Cancers (Basel). 2021 Apr 9;13(8):1796. doi: 10.3390/cancers13081796.

Abstract

Standardization of radiotherapy structure names is essential for developing data-driven personalized radiotherapy treatment plans. Different types of data are associated with radiotherapy structures, such as the physician-given text labels, geometric (image) data, and Dose-Volume Histograms (DVH). Prior work on structure name standardization used just one type of data. We present novel approaches to integrate complementary types (views) of structure data to build better-performing machine learning models. We present two methods, namely (a) intermediate integration and (b) late integration, to combine physician-given textual structure name features and geometric information of structures. The dataset consisted of 709 prostate cancer and 752 lung cancer patients across 40 radiotherapy centers administered by the U.S. Veterans Health Administration (VA) and the Department of Radiation Oncology, Virginia Commonwealth University (VCU). We used randomly selected data from 30 centers for training and ten centers for testing. We also used the VCU data for testing.
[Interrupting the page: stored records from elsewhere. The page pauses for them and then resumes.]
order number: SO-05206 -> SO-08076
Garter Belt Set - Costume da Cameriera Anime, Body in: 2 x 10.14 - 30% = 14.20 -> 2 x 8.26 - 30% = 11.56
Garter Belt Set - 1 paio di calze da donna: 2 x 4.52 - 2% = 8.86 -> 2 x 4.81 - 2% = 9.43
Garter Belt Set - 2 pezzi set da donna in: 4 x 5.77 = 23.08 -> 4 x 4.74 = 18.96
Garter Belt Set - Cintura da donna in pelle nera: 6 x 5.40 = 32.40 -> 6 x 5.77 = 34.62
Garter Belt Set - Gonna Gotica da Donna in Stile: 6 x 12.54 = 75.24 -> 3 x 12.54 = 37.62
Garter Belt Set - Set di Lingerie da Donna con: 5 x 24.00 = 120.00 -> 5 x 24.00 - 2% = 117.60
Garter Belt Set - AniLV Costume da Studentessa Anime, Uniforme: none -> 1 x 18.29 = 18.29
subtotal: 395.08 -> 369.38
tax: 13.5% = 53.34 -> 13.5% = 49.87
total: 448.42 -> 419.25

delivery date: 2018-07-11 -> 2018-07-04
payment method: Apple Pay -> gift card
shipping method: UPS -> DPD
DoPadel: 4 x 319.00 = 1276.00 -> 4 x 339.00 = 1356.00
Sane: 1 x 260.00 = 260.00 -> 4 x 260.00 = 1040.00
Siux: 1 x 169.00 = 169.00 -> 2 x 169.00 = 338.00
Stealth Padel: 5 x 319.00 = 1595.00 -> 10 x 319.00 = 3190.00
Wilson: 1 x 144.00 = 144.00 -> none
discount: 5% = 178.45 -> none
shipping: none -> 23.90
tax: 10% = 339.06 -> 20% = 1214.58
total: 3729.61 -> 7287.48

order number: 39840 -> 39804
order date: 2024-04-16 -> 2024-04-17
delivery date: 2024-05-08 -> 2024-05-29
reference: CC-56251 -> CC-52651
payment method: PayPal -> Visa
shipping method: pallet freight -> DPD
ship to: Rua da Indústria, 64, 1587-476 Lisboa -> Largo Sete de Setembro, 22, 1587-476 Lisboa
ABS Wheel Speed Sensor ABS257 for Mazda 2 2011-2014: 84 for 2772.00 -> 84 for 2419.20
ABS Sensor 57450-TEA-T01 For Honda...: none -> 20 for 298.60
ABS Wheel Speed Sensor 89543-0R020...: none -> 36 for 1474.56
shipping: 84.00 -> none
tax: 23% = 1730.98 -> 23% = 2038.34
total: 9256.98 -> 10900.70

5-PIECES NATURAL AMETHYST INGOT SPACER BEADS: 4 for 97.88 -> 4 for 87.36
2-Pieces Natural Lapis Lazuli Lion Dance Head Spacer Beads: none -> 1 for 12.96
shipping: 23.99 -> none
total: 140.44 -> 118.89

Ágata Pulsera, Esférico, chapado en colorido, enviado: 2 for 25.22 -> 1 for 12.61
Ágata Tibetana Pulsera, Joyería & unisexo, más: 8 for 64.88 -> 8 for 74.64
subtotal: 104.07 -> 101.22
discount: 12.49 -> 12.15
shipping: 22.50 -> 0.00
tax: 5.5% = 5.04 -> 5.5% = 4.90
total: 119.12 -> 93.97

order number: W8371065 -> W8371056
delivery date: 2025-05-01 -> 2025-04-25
We observed that the intermediate integration approach outperformed the models with a single view of the dataset, while late integration showed comparable performance with single-view results. Thus, we demonstrate that combining different views (types of data) helps build better models for structure name standardization to enable big data analytics in radiation oncology.

Keywords: TG-263; image classification; machine learning; multi-view data integration; radiotherapy structure names; text categorization; weighting techniques.